## [RECORDS TO PROCESS]
'''

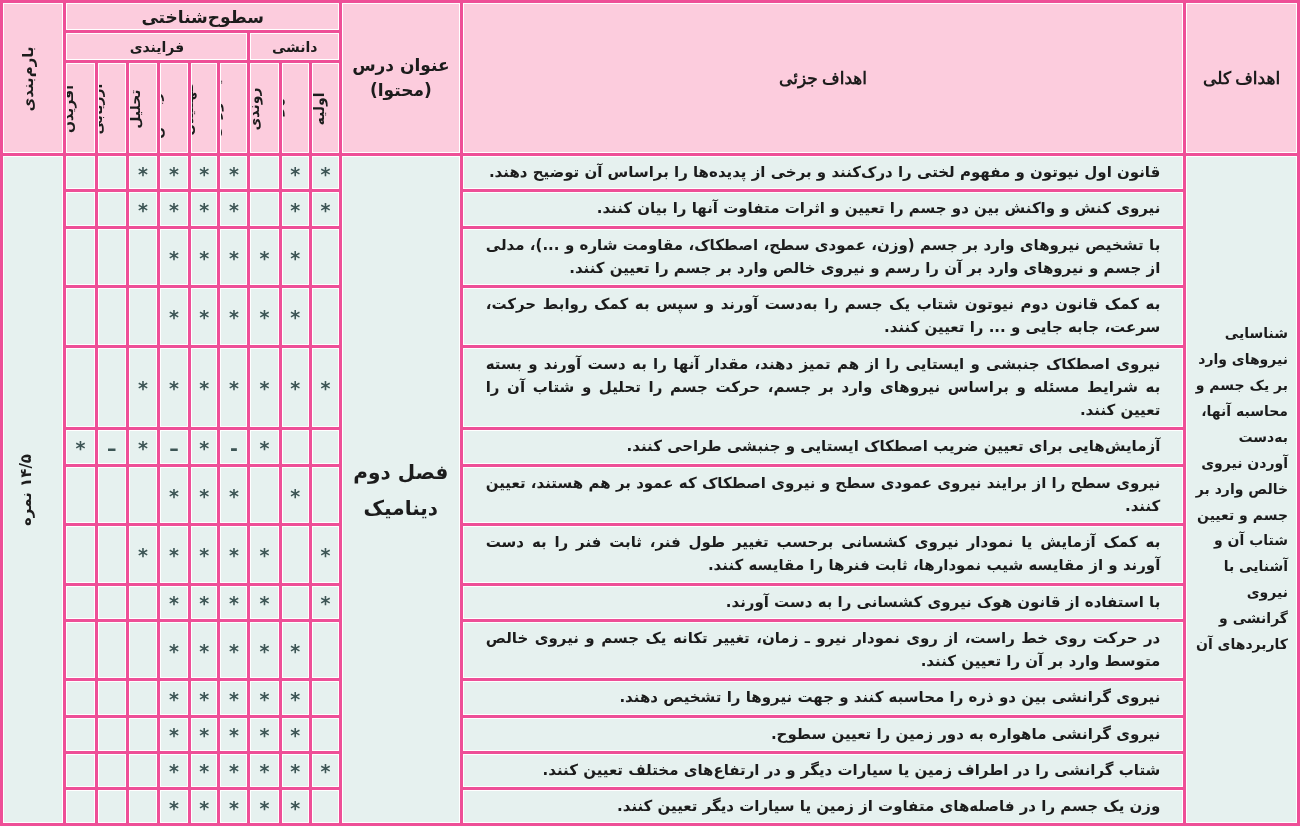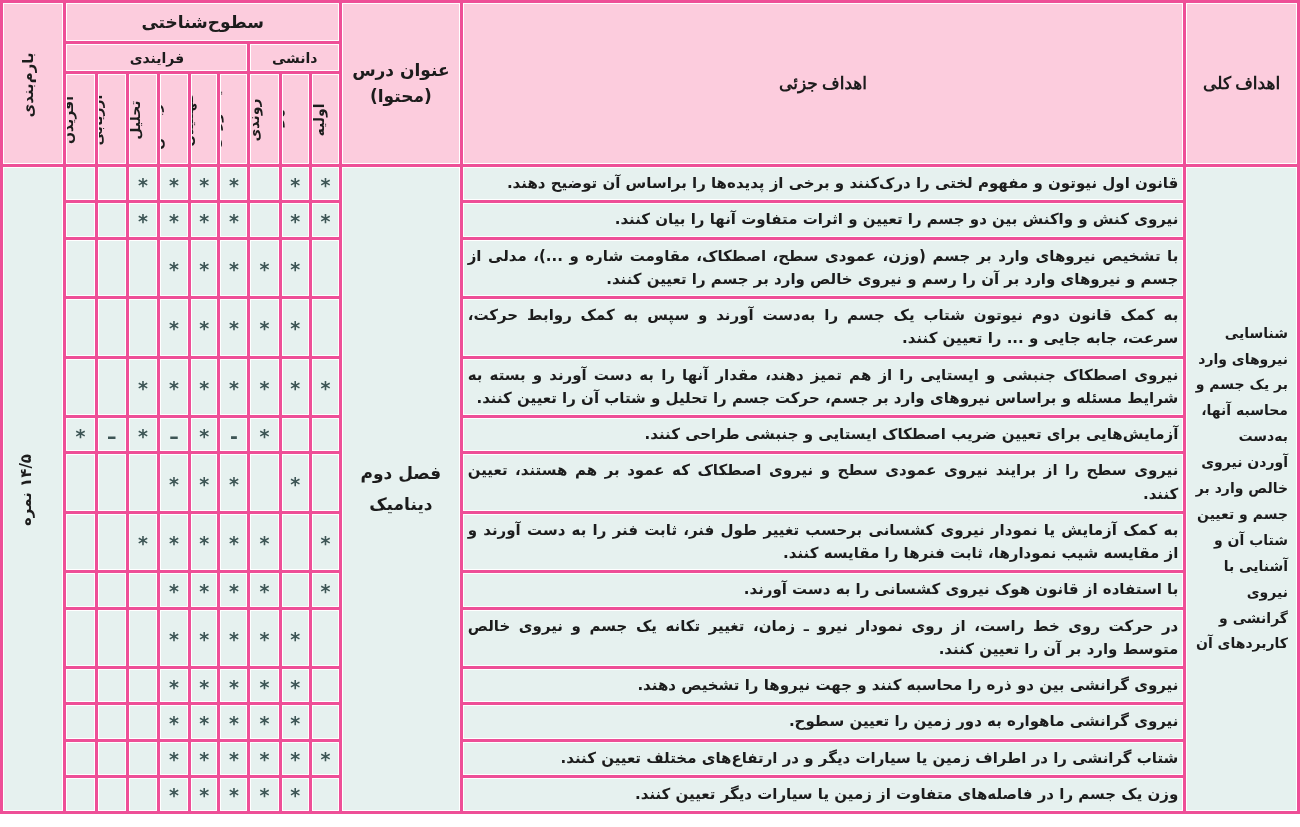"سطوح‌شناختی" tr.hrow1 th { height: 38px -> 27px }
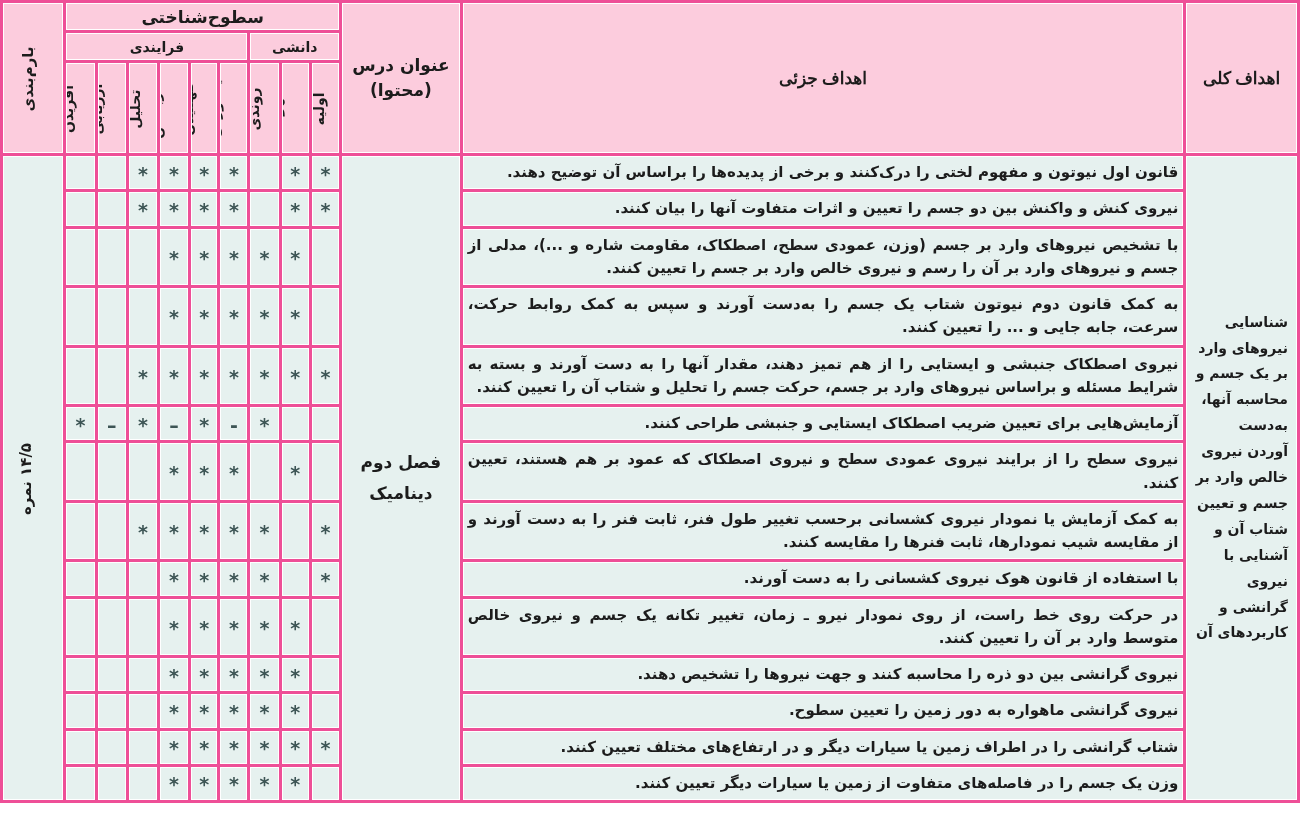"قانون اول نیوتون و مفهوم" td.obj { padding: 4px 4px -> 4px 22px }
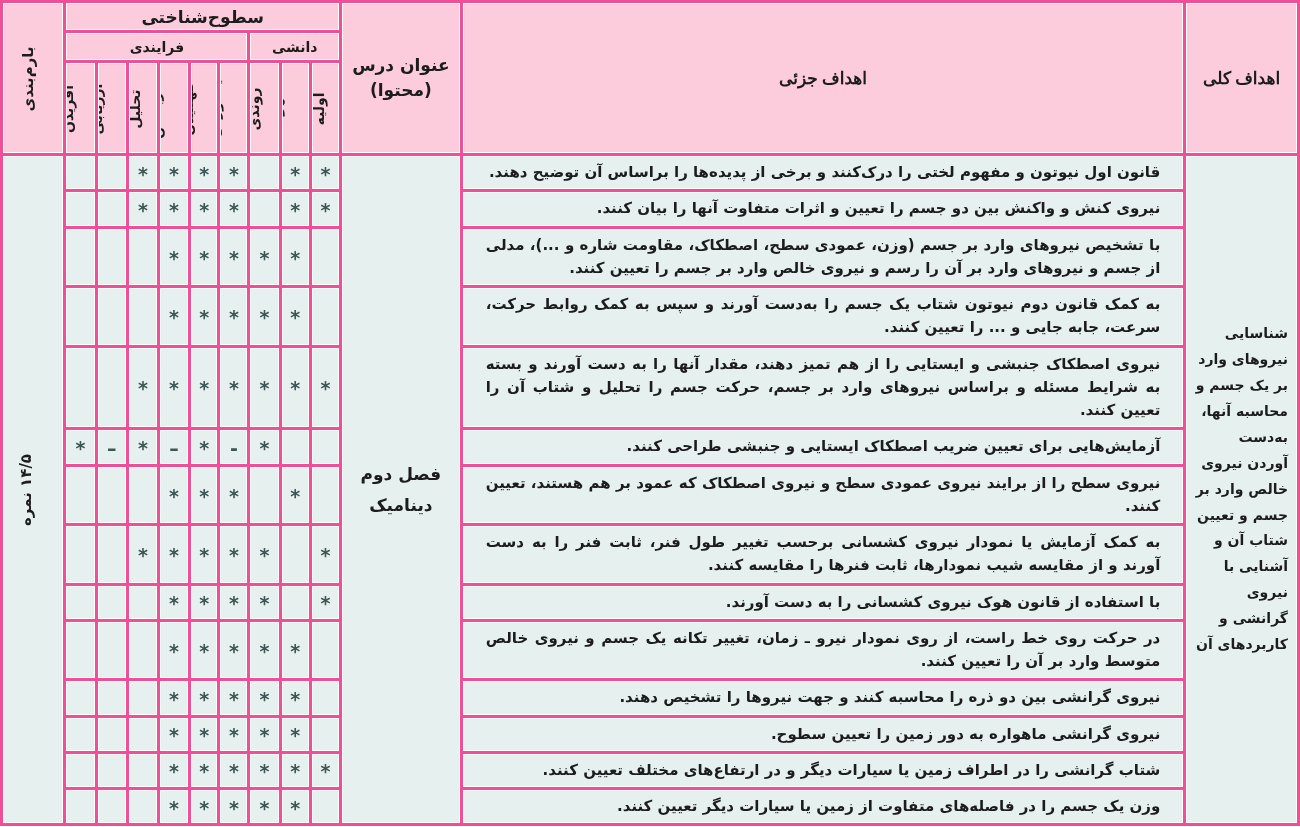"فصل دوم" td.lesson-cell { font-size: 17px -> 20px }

'''
'''

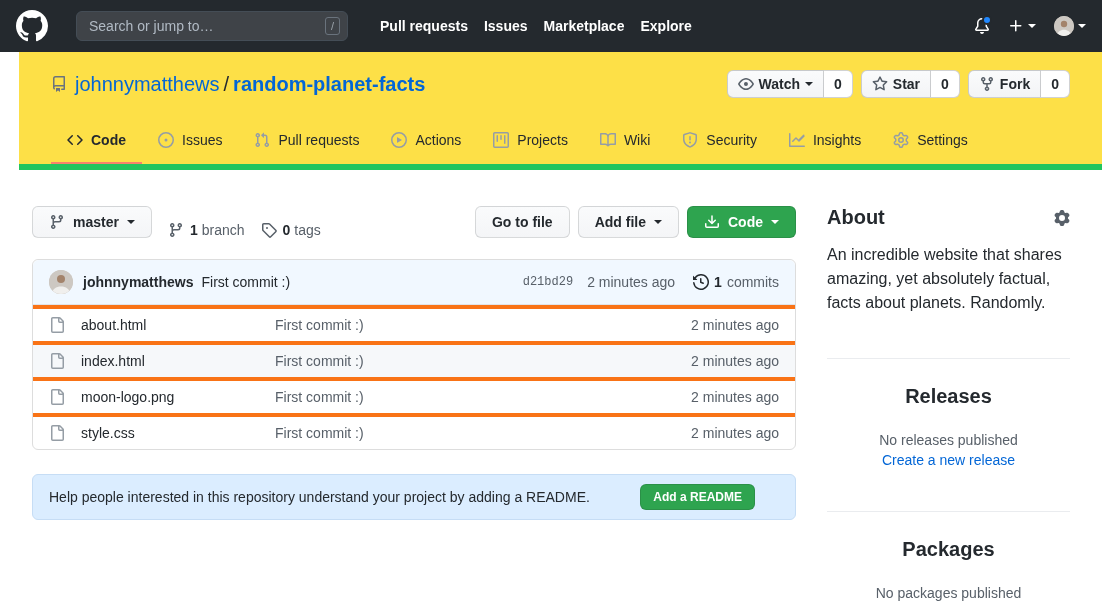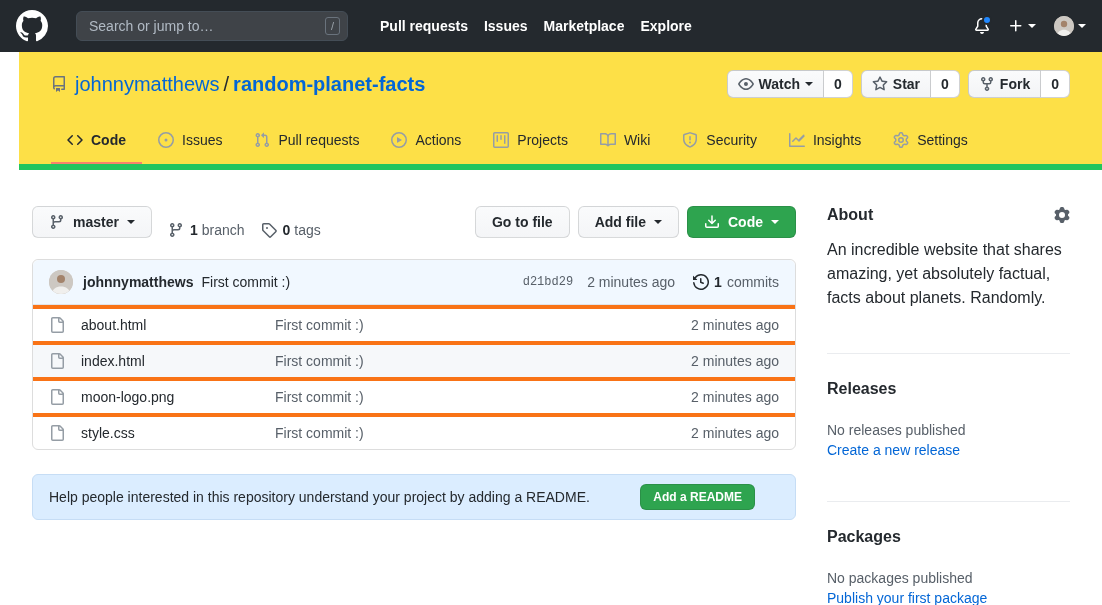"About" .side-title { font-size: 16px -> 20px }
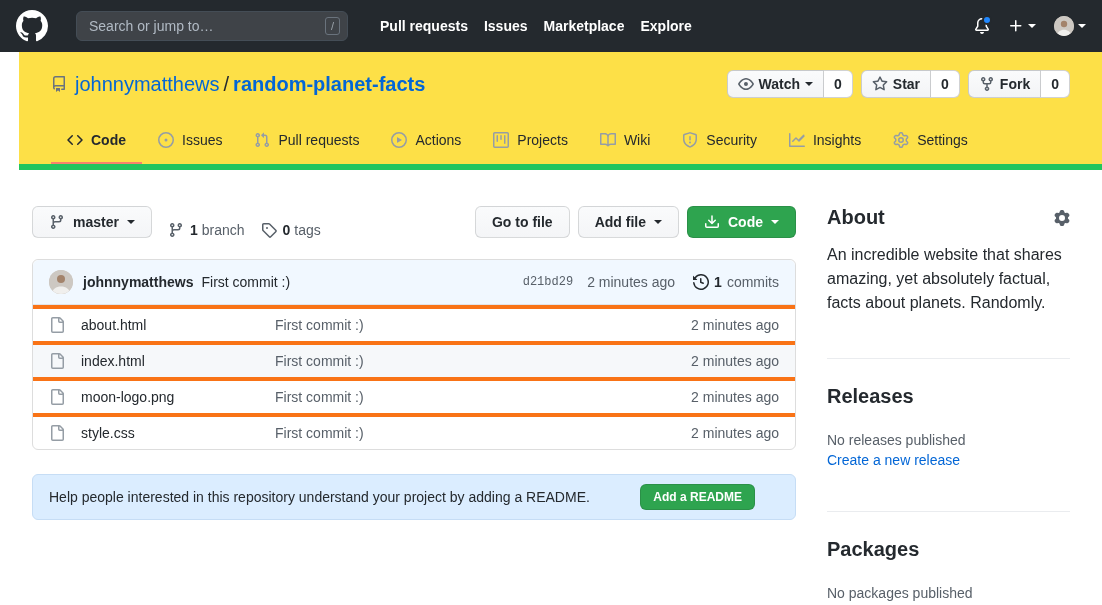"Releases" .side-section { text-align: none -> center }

'''

## [TASK TO COMPLETE]
Output exactly the stretch of the listing that begins at the line containing "height: 38px ->" and ends at the line containing "font-size: 17px ->", both kept. Omit pictures and everything else.

## [TASK RESULT]
"سطوح‌شناختی" tr.hrow1 th { height: 38px -> 27px }
"قانون اول نیوتون و مفهوم" td.obj { padding: 4px 4px -> 4px 22px }
"فصل دوم" td.lesson-cell { font-size: 17px -> 20px }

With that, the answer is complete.